In Google Analytics (or the equivalent web analytics package of your choice), assuming you have data for 2012 and 2013, go to your Acquisition Report and look at All Traffic. Select 2013 year to date as your examination window, and select Compare to Previous Year in the comparison selector in the upper right, like so:

All_Traffic_-_Google_Analytics-4

Now simply scroll down and start looking at the major traffic sources and their year over year contributions and changes. For example, here are my top 3:

All_Traffic_-_Google_Analytics-4

Google organic search grew hugely for me this past year. 19% overall growth in visits, 21% growth in new visits. Whatever I’m doing for my content marketing and SEO is clearly working, so yay.

Direct traffic grew as well, but since direct traffic can be so muddy with all of the different unknown sources, best to leave that one alone for now.

Twitter takes third place and wow… Twitter didn’t work for me this year compared to last year. Last year was a much better year for me on Twitter. Guess it’s time to rethink my Twitter strategy!

In terms of forming strategy for 2014, keep scrolling down and look for breakout contenders, traffic drivers that could potentially continue their explosive growth:

All_Traffic_-_Google_Analytics-2

It might be time for me to update some of my other Webmaster Tools accounts and make sure I’m compliant with what Yahoo and Bing are asking of website owners, eh?

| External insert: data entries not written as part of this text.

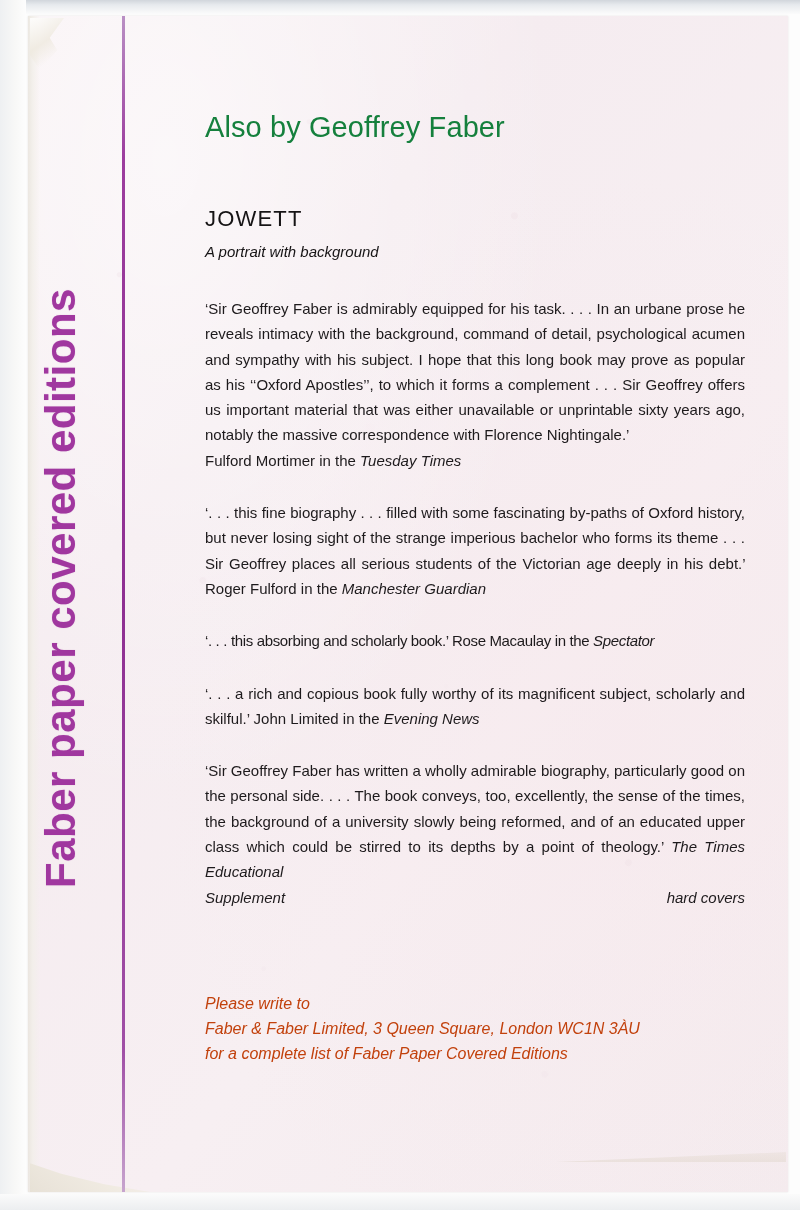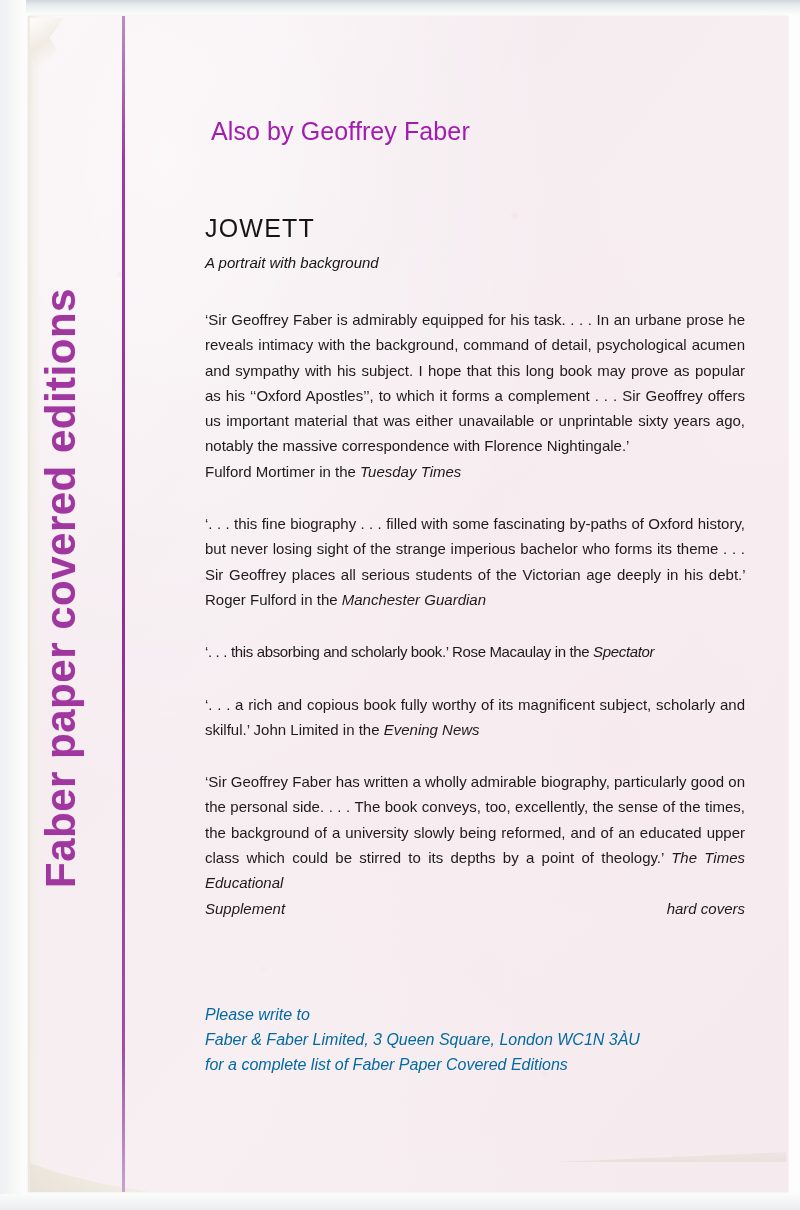--- a/index.html
+++ b/index.html
@@ -147,12 +147,12 @@
   }
 
   .headline {
-    font-size: 25px;
+    font-size: 29px;
     font-weight: normal;
     letter-spacing: .1px;
-    margin: 6px;
+    margin: 0;
     padding-top: 95px;
-    color: #a21caf;
+    color: #15803d;
   }
 
   .work-title {

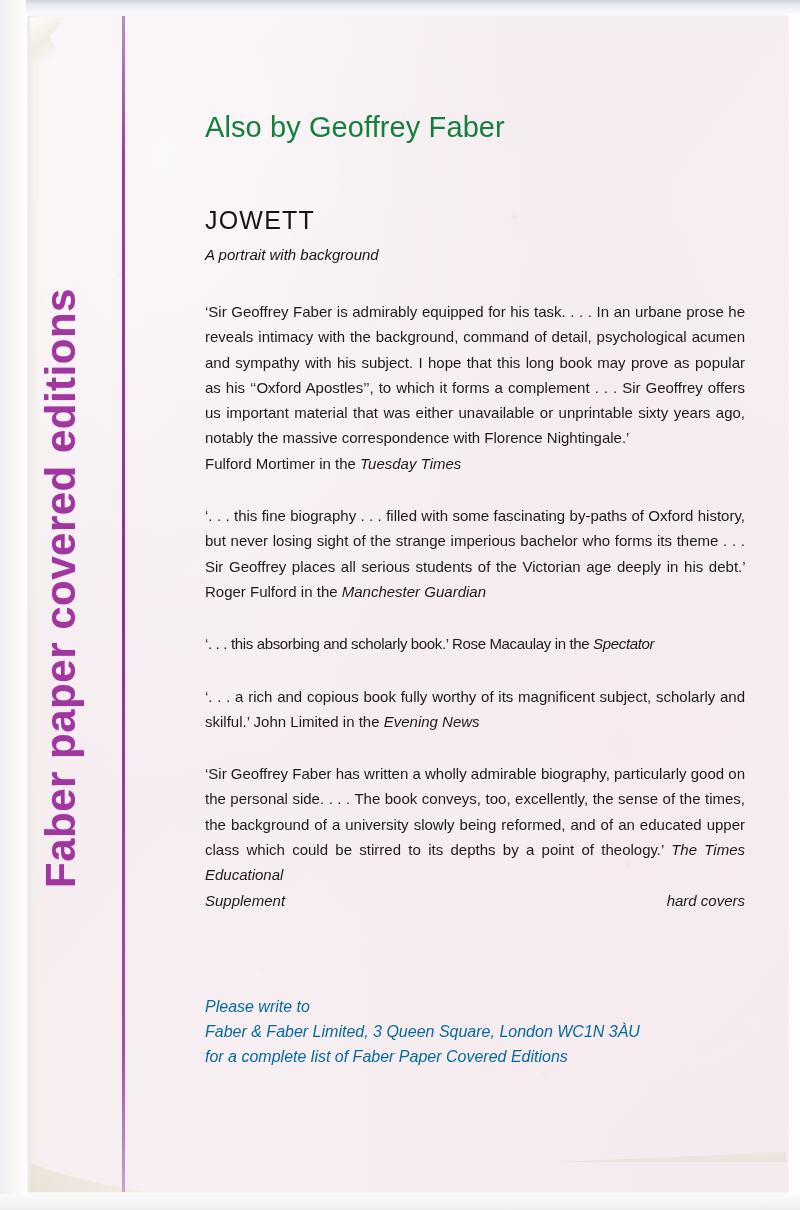--- a/index.html
+++ b/index.html
@@ -156,7 +156,7 @@
   }
 
   .work-title {
-    font-size: 25px;
+    font-size: 22px;
     font-weight: normal;
     letter-spacing: 1.2px;
     margin: 0;

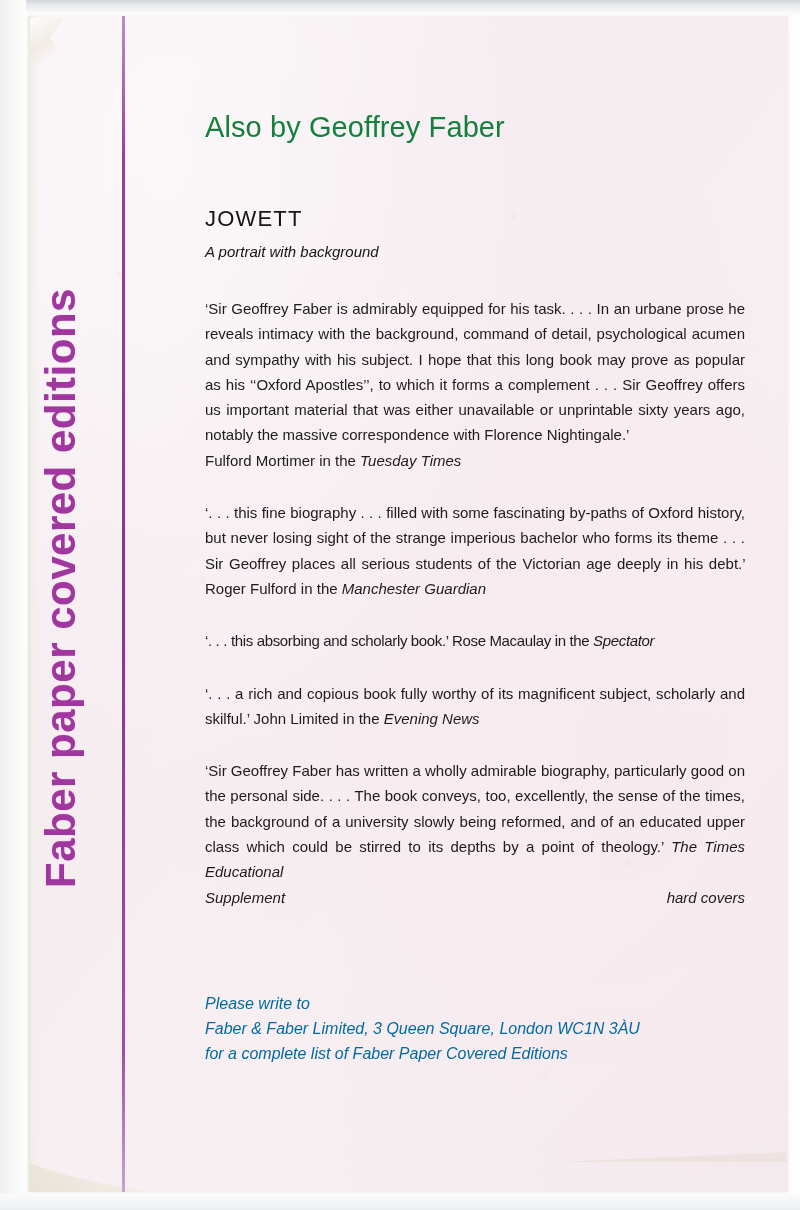--- a/index.html
+++ b/index.html
@@ -209,7 +209,7 @@
     font-size: 16px;
     font-style: italic;
     line-height: 25px;
-    color: #0369a1;
+    color: #c2410c;
   }
   .footer div { white-space: nowrap; }
 </style>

Also, a couple of earned media placements seem to have paid off, so if my blog were a business, I’d sure do some more outreach to those outlets. Likewise, look for the stinkers, the sites and tools that you put a lot of effort into, and look at reducing your resource expenditures on the things that aren’t performing.

Take the big picture going into the new year with what worked and what didn’t from this year. You may also want to break the year up in halves or quarters to see what’s trending and sinking quarter by quarter for a bit more granular a view of what’s currently working, too.